WAT 2015

The 2nd Workshop on Asian Translation

10:30am-17:00pm, October 16, 2015
The second conference room, 4th floor,
Campus Plaza Kyoto, Japan [MAP]

INTRODUCTION

The Workshop on Asian Translation (WAT) is a new open evaluation campaign focusing on Asian languages. We would like to invite a broad range of participants and conduct various forms of machine translation experiments and evaluation. Collecting and sharing our knowledge will allow us to understand the essence of machine translation and the problems to be solved. We are working toward the practical use of machine translation among all Asian countries.

For the 2nd WAT, we chose scientific papers and patents as the targeted domain, and selected the languages Japanese, Chinese, Korean and English.

What makes WAT unique:

Open innovation platform
The test data is fixed and open, so you can repeat evaluations on the same data and confirm changes in translation accuracy over time. WAT has no deadline for the automatic translation quality evaluation (continuous evaluation), so you can submit translation results at any time.
Domain and language pairs
WAT is the world's first workshop that uses scientific papers as a domain and Japanese-Chinese as a language pair. In the future, we will add more Asian languages, such as Korean, Vietnamese, Indonesian, Thai, Myanmar and so on.
Context-aware evaluation
The test data of WAT is prepared using the paragraph as a unit, while almost all other evaluation campaigns use the sentence as a unit. We would like to consider how to realize context-aware evaluation in WAT.
Evaluation method
Evaluation will be done by both automatic and human evaluation.
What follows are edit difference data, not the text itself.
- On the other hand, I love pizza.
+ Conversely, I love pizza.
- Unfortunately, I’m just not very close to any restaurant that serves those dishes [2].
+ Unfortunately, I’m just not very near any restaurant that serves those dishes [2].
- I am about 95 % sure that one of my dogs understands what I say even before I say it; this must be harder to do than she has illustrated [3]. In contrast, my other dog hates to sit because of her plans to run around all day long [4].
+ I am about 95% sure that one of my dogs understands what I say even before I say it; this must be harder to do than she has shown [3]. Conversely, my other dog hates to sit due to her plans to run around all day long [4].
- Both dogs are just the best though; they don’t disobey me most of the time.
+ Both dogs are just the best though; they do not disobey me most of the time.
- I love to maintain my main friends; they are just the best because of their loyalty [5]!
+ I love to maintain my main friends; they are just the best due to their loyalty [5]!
For human evaluation, WAT will use crowdsourcing, which is low cost and allows multiple evaluations.

SunFlare

TIMETABLE

10:30 - 10:35	Welcome: Hideya Mino
10:35 - 11:05	Invited talk Ⅰ: Eiichiro Sumita
11:05 - 11:10	Break
11:10 - 11:30	Overview of WAT2015: Isao Goto
11:30 - 12:30	Oral Presentation Ⅰ (3 systems: TOSHIBA, naver and Sense)
	11:30 - 11:50 Toshiba MT System Description for the WAT2015 Workshop: Satoshi Sonoh and Satoshi Kinoshita
	11:50 - 12:10 NAVER Machine Translation System for WAT 2015: Hyoung-Gyu Lee, Jaesong Lee, Jun-Seok Kim and Chang-Ki Lee
	12:10 - 12:30 An Awkward Disparity between BLEU / RIBES Scores and Human Judgements in Machine Translation: Liling Tan, Jon Dehdari and Josef van Genabith
12:30 - 13:30	Lunch
13:30 - 14:15	Invited talk Ⅱ: Haizhou Li
14:15 - 14:20	Break
14:20 - 15:00	Oral Presentation Ⅱ (2 systems: NAIST and Kyoto-U)
	14:20 - 14:40 Neural Reranking Improves Subjective Quality of Machine Translation: NAIST at WAT2015: Graham Neubig, Makoto Morishita and Satoshi Nakamura
	14:40 - 15:00 KyotoEBMT System Description for the 2nd Workshop on Asian Translation: John Richardson, Raj Dabre, Chenhui Chu, Fabien Cromières, Toshiaki Nakazawa and Sadao Kurohashi
15:00 - 15:15	Poster Booster Session
15:15 - 16:45	Poster Presentation (all systems)
16:45 - 16:55	Closing: Toshiaki Nakazawa
16:55 - 17:00	Commemorative photo

notice: Lunch, Poster Presentation, Closing, and Commemorative photo will be held at the hall of 2nd floor.

INVITED TALK

Dr. Eiichiro Sumita, Associate Director General of Universal Communication Research Institute and Director of Multilingual Translation Laboratory (NICT)
[Short bio.]

Title: Government project for multi-lingual speech translation system to bridge the language barrier in Japan
[slide]

(Click here to more information. )

Time:10:35 - 11:05

Dr. Haizhou Li, Research Director of the Institute for Infocomm Research in Singapore, Principal Scientist and Department Head of Human Language Technology
[Short bio.]

Title: Adequacy-Fluency Metrics: Evaluating MT in the Continuous Space Model Framework
[slide]

(Click here to more information. )

Time:13:30 - 14:15

IMPORTANT DATES

Submission due for pairwise crowdsourcing evaluation	August 31, 2015	~~August 16, 2015~~
System description draft paper due	September 27, 2015	~~September 20, 2015~~
Review feedback	October 4, 2015	~~September 27, 2015~~
System description camera-ready paper due	October 11, 2015	~~October 4, 2015~~
WAT 2015	October 16, 2015 (whole day)

All deadlines are calculated at 11:59PM Pacific Time (UTC/GMT -8 hours)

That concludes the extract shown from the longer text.